The Consumer Finance Protection Agency seems to be joining the public option as a reform that is supposedly dead. Arianna Huffington summarizes the progressive view (emphasis mine):
On Saturday, Dodd told Bloomberg Television’s Al Hunt that he prefers an independent agency, but said it might not be possible to reach the 60 votes needed to break the inevitable Republican filibuster.
Maybe so. But how about at least trying before waving the white flag? Instead, Dodd, in the hope of attracting Republican votes, appears to have preemptively surrendered. But there’s no evidence that Dodd’s concession has achieved anything other than kneecapping the bill. Democrats have mastered the art of negotiating against themselves.
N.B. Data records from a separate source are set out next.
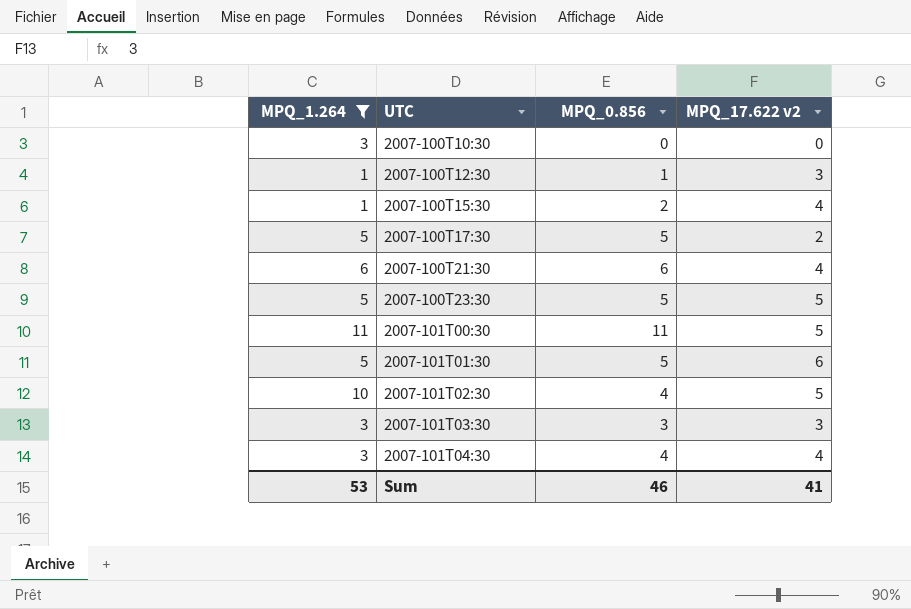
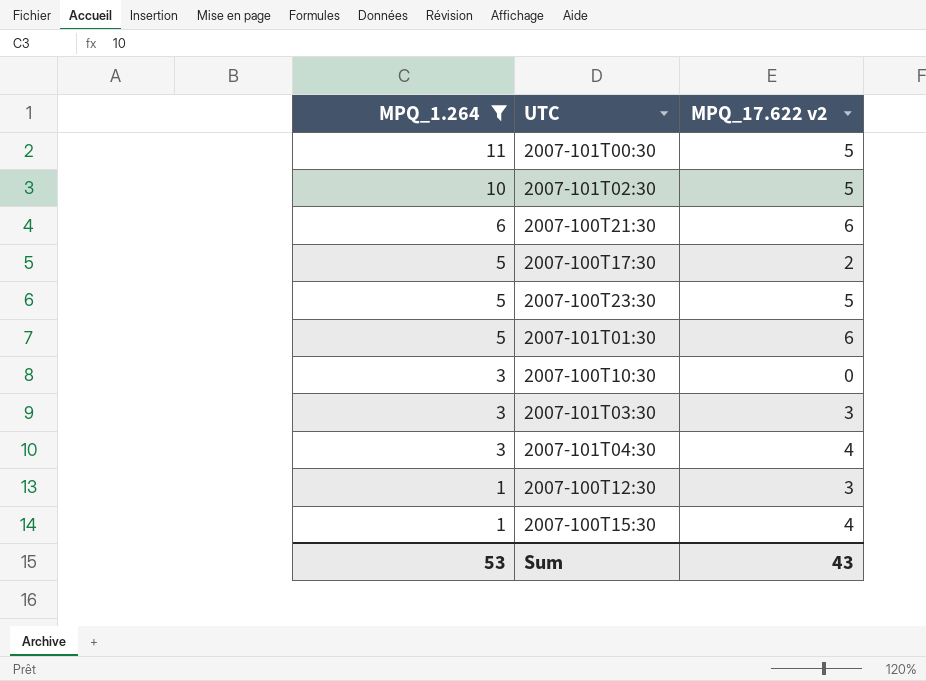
row order: UTC ascending -> MPQ_1.264 descending
column MPQ_0.856 | position: 3 -> none
2007-100T21:30 | MPQ_17.622 v2: 4 -> 6
Sum | MPQ_17.622 v2: 41 -> 43

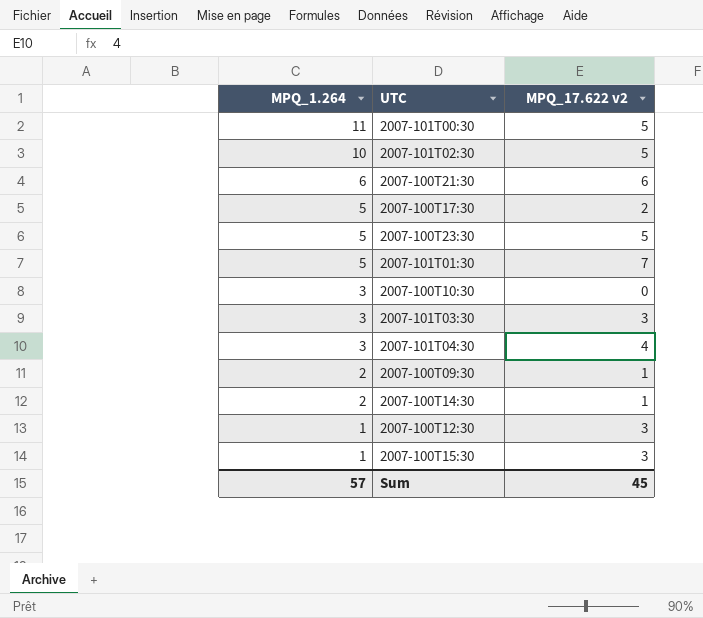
filter: MPQ_1.264 != 2 -> none
2007-101T01:30 | MPQ_17.622 v2: 6 -> 7
2007-100T15:30 | MPQ_17.622 v2: 4 -> 3
Sum | MPQ_1.264: 53 -> 57
Sum | MPQ_17.622 v2: 43 -> 45

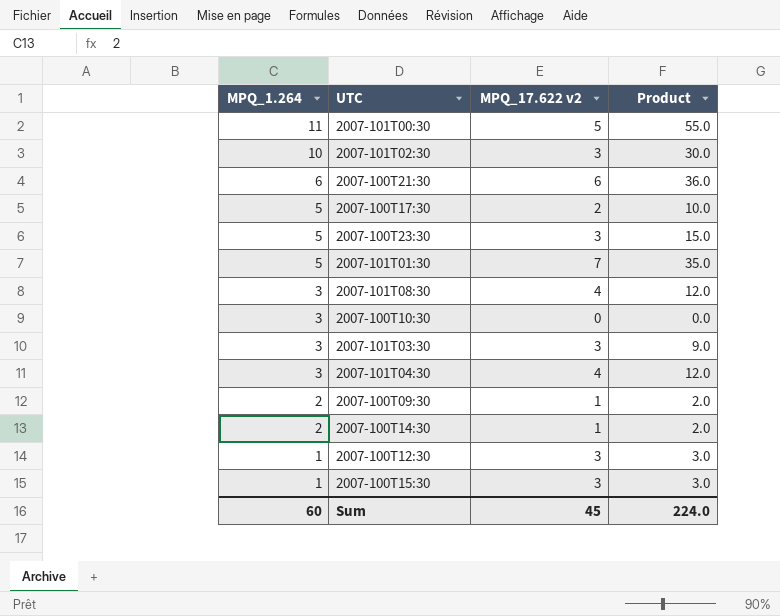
column Product | formula: none -> [MPQ_1.264] * [MPQ_17.622 v2]
2007-101T02:30 | MPQ_17.622 v2: 5 -> 3
2007-100T23:30 | MPQ_17.622 v2: 5 -> 3
row 2007-101T08:30: none -> 3 | 4 | 12.0
Sum | MPQ_1.264: 57 -> 60

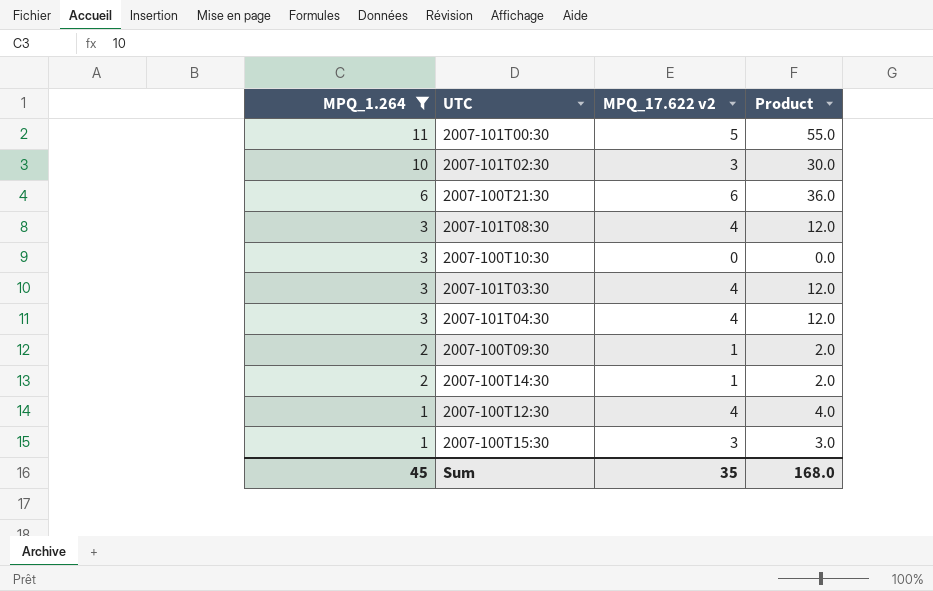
filter: none -> MPQ_1.264 != 5
2007-101T03:30 | MPQ_17.622 v2: 3 -> 4
2007-101T03:30 | Product: 9.0 -> 12.0
2007-100T12:30 | MPQ_17.622 v2: 3 -> 4
2007-100T12:30 | Product: 3.0 -> 4.0
Sum | MPQ_1.264: 60 -> 45
Sum | MPQ_17.622 v2: 45 -> 35
Sum | Product: 224.0 -> 168.0

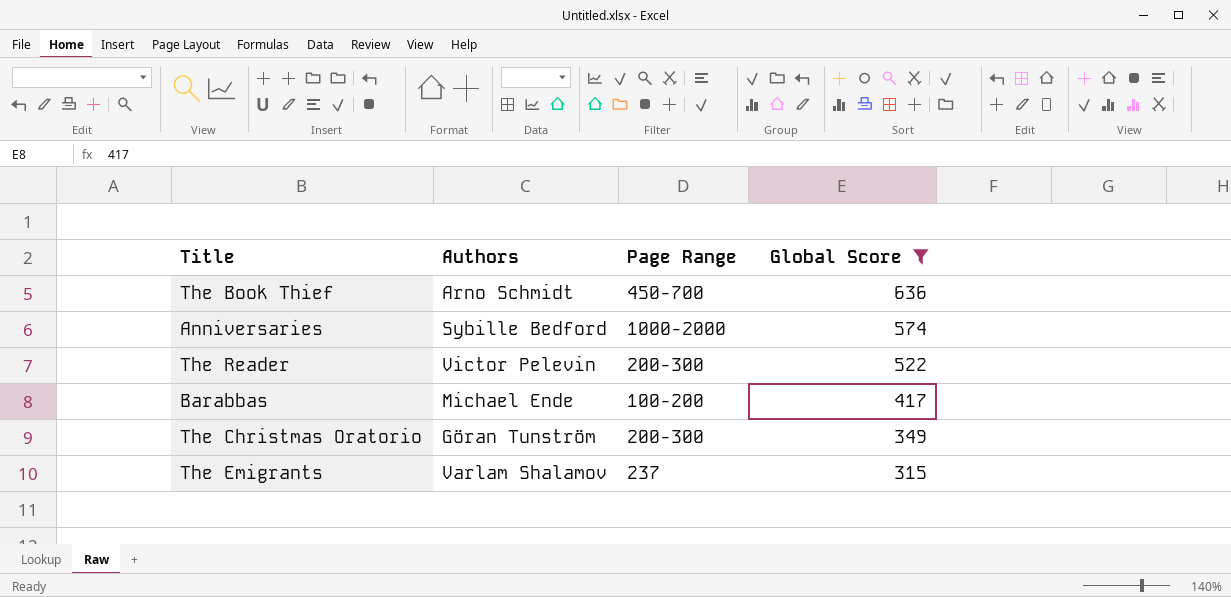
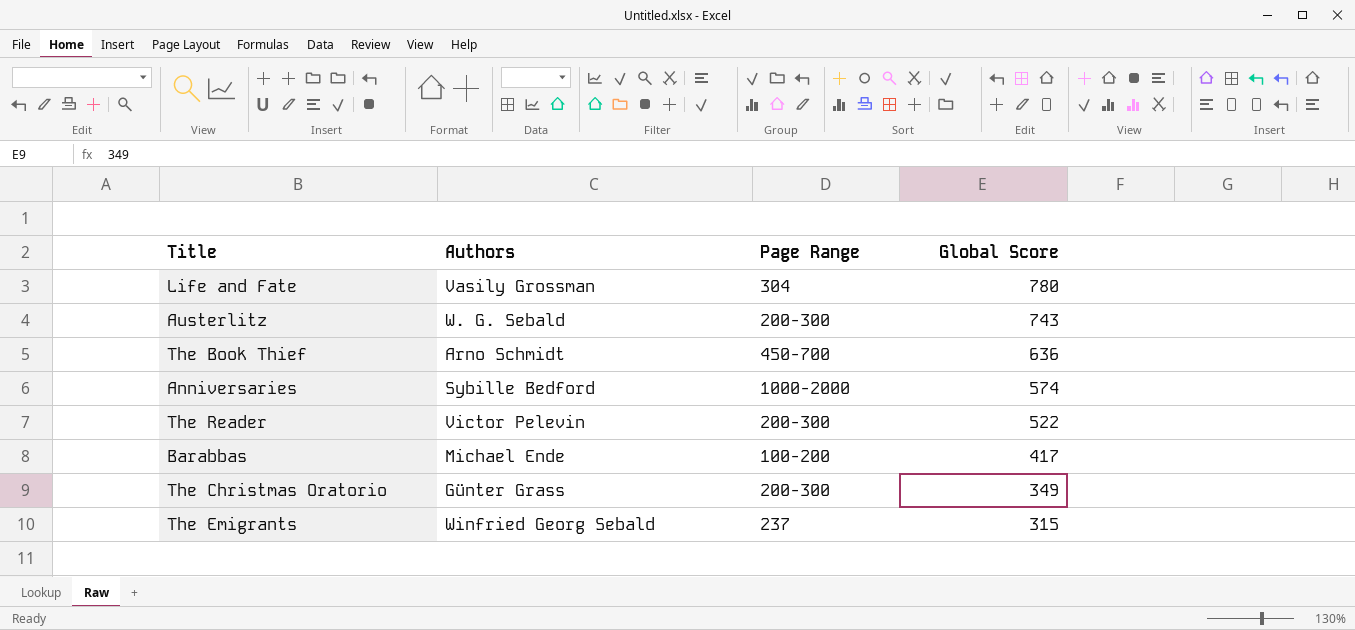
filter: Global Score <= 636 -> none
The Christmas Oratorio | Authors: Göran Tunström -> Günter Grass
The Emigrants | Authors: Varlam Shalamov -> Winfried Georg Sebald

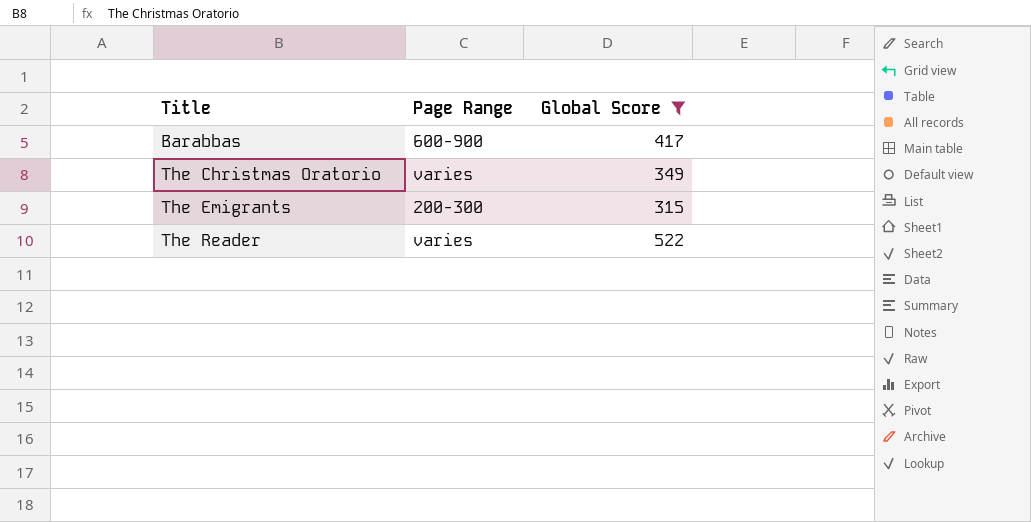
filter: none -> Global Score <= 522
row order: Global Score descending -> Title ascending
column Authors | position: 2 -> none
Barabbas | Page Range: 100-200 -> 600-900
The Christmas Oratorio | Page Range: 200-300 -> varies
The Emigrants | Page Range: 237 -> 200-300
The Reader | Page Range: 200-300 -> varies

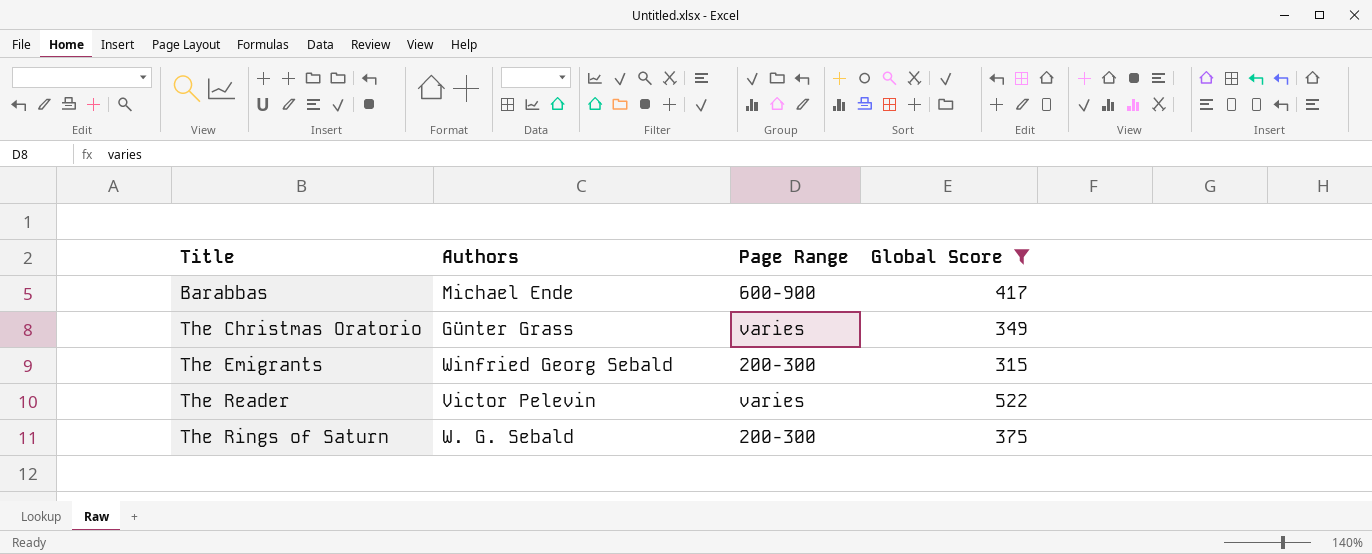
column Authors | position: none -> 2
row The Rings of Saturn: none -> W. G. Sebald | 200-300 | 375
I’d have to counter that with exactly sixty Democrats in the Senate, the GOP’s obstructionism left the Democrat-on-Democrat conversation as the only way to move legislation forward in the Senate. That situation gave the Blue Dogs the power of a swing vote. With the election of Scott Brown, cloture requires at least one Republican vote. There are simply no Democrats left to whip. Which brings me to Nate Silver’s excellent chart:

Obama hasn’t been able to push reform through like FDR because he doesn’t have FDR’s majority. He doesn’t even have LBJ’s majority. Perhaps the answer, then, is to stop letting the GOP filibuster omnibus bills and force them to block lots of smaller reform bills instead — as Harry Reid has done with jobs bills. If Blue Dogs and Republicans want to side with banks and credit cards over consumers live on C-SPAN, let them.